Thank God a man said it so that I stop sounding insane/invite people to scrutinise my own life/personhood to find what's wrong with me and how high my standards are. If I read one more time about women delaying family making, I am going to gauge my own eyeballs out because all the women I know would love a partner and, I am sure, would sooner be the ones asking for kids. Men my age (29) meanwhile live an adorably delayed adolescence. I used to go on apps a lot, before I got tired of the futility of attracting male sexual attention (it leads to nothing that covers any of my needs), and there is no shortage of men 10-20 years older than me (in real life too, not just on the apps actually) who see me as the appropriate partner for them at that stage in their life. I am not saying there is anything wrong with age-gap relationships between adults, but I am deeply suspicious of men at that age going for women in my age bracket.
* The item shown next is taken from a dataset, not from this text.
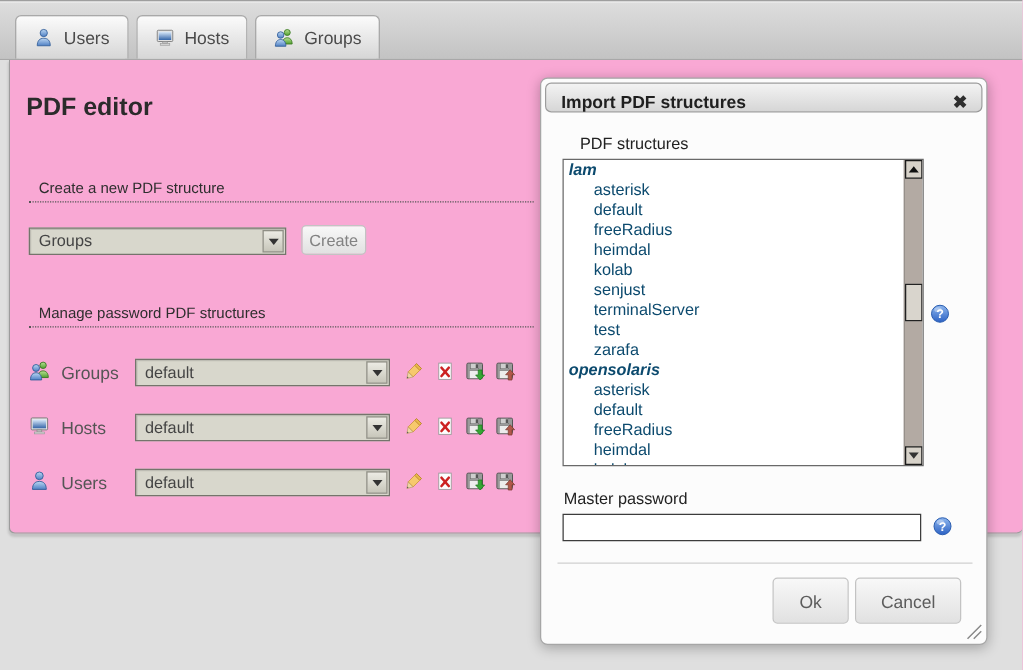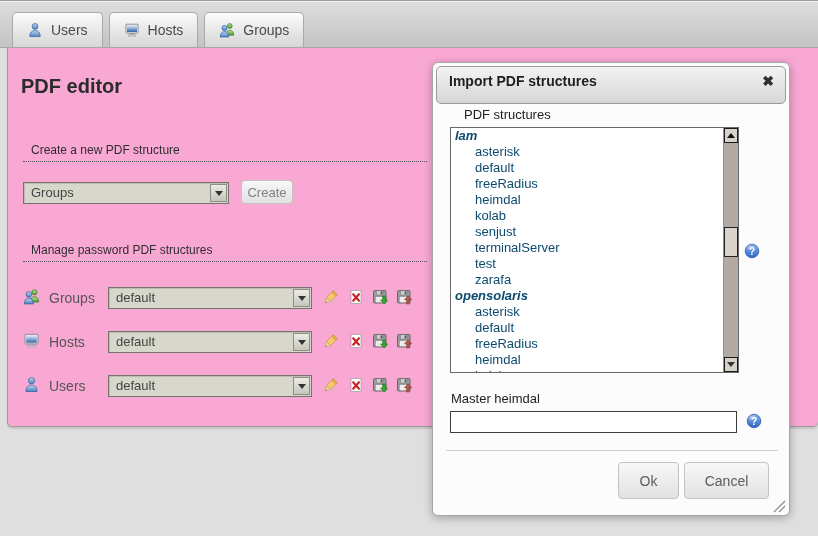"Import PDF structures" .dlg-titlebar { height: 38px -> 24px }
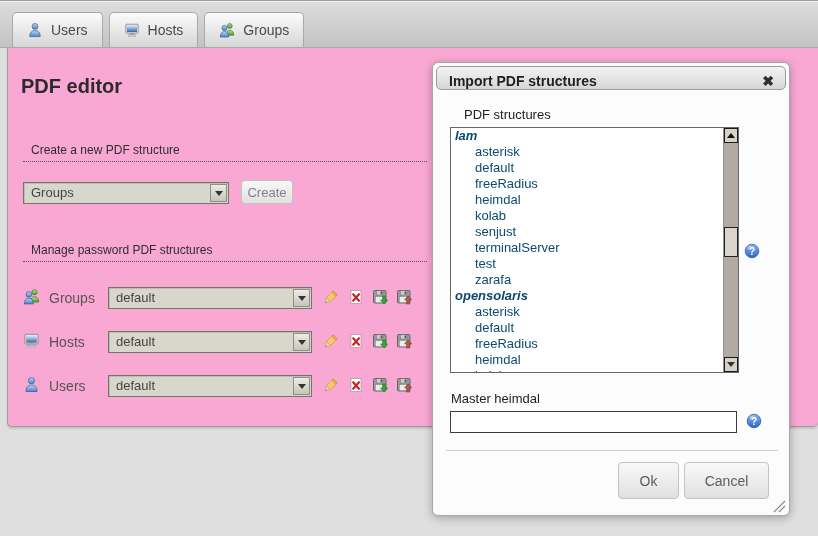"Master heimdal" div.dlg-label { text: heimdal -> password }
What were they doing earlier, and why has society fed the illusion that younger women still find them attractive? Elon Musk doing a disservice for the average Joe.
This is a problem that can't be addressed within an autonomy-focused liberal framework. The only first-world country with sustainable fertility rates is Israel, which sees having children as a *duty* and an ethical good.
The rest of the West treats reproduction as a neutral question of personal choice - "it's good to have children and it's good to not have children" - which appears to be a guarantee of fertility collapse. Technocracy doesn't touch the sides.